→ Information:
++++++++++++++++++++

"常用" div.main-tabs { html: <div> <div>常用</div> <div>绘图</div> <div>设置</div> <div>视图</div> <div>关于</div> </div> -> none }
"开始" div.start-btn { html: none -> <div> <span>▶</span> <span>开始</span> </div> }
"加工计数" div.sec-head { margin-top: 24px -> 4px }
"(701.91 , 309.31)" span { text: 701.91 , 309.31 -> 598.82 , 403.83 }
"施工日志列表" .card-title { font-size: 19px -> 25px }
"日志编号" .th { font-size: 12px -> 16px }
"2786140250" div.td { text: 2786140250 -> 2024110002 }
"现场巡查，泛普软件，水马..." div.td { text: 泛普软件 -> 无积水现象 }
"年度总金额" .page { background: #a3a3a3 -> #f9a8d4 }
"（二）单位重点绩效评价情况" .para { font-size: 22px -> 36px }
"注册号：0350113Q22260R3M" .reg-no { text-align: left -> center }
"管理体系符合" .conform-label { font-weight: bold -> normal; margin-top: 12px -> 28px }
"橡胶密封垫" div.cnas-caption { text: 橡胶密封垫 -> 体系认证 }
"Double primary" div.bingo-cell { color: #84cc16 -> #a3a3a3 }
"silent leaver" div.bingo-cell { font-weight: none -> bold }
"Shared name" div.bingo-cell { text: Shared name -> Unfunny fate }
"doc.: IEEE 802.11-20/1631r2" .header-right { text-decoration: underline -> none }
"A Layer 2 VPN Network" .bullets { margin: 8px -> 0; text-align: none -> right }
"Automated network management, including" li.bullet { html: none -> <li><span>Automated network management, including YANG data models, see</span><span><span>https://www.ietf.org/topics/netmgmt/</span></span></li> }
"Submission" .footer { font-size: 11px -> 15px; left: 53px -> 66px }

++++++++++++++++++++

Give back exactly the lines from the one with "margin-top: 24px ->" through the final line of the material, both ends included, and no others.

"加工计数" div.sec-head { margin-top: 24px -> 4px }
"(701.91 , 309.31)" span { text: 701.91 , 309.31 -> 598.82 , 403.83 }
"施工日志列表" .card-title { font-size: 19px -> 25px }
"日志编号" .th { font-size: 12px -> 16px }
"2786140250" div.td { text: 2786140250 -> 2024110002 }
"现场巡查，泛普软件，水马..." div.td { text: 泛普软件 -> 无积水现象 }
"年度总金额" .page { background: #a3a3a3 -> #f9a8d4 }
"（二）单位重点绩效评价情况" .para { font-size: 22px -> 36px }
"注册号：0350113Q22260R3M" .reg-no { text-align: left -> center }
"管理体系符合" .conform-label { font-weight: bold -> normal; margin-top: 12px -> 28px }
"橡胶密封垫" div.cnas-caption { text: 橡胶密封垫 -> 体系认证 }
"Double primary" div.bingo-cell { color: #84cc16 -> #a3a3a3 }
"silent leaver" div.bingo-cell { font-weight: none -> bold }
"Shared name" div.bingo-cell { text: Shared name -> Unfunny fate }
"doc.: IEEE 802.11-20/1631r2" .header-right { text-decoration: underline -> none }
"A Layer 2 VPN Network" .bullets { margin: 8px -> 0; text-align: none -> right }
"Automated network management, including" li.bullet { html: none -> <li><span>Automated network management, including YANG data models, see</span><span><span>https://www.ietf.org/topics/netmgmt/</span></span></li> }
"Submission" .footer { font-size: 11px -> 15px; left: 53px -> 66px }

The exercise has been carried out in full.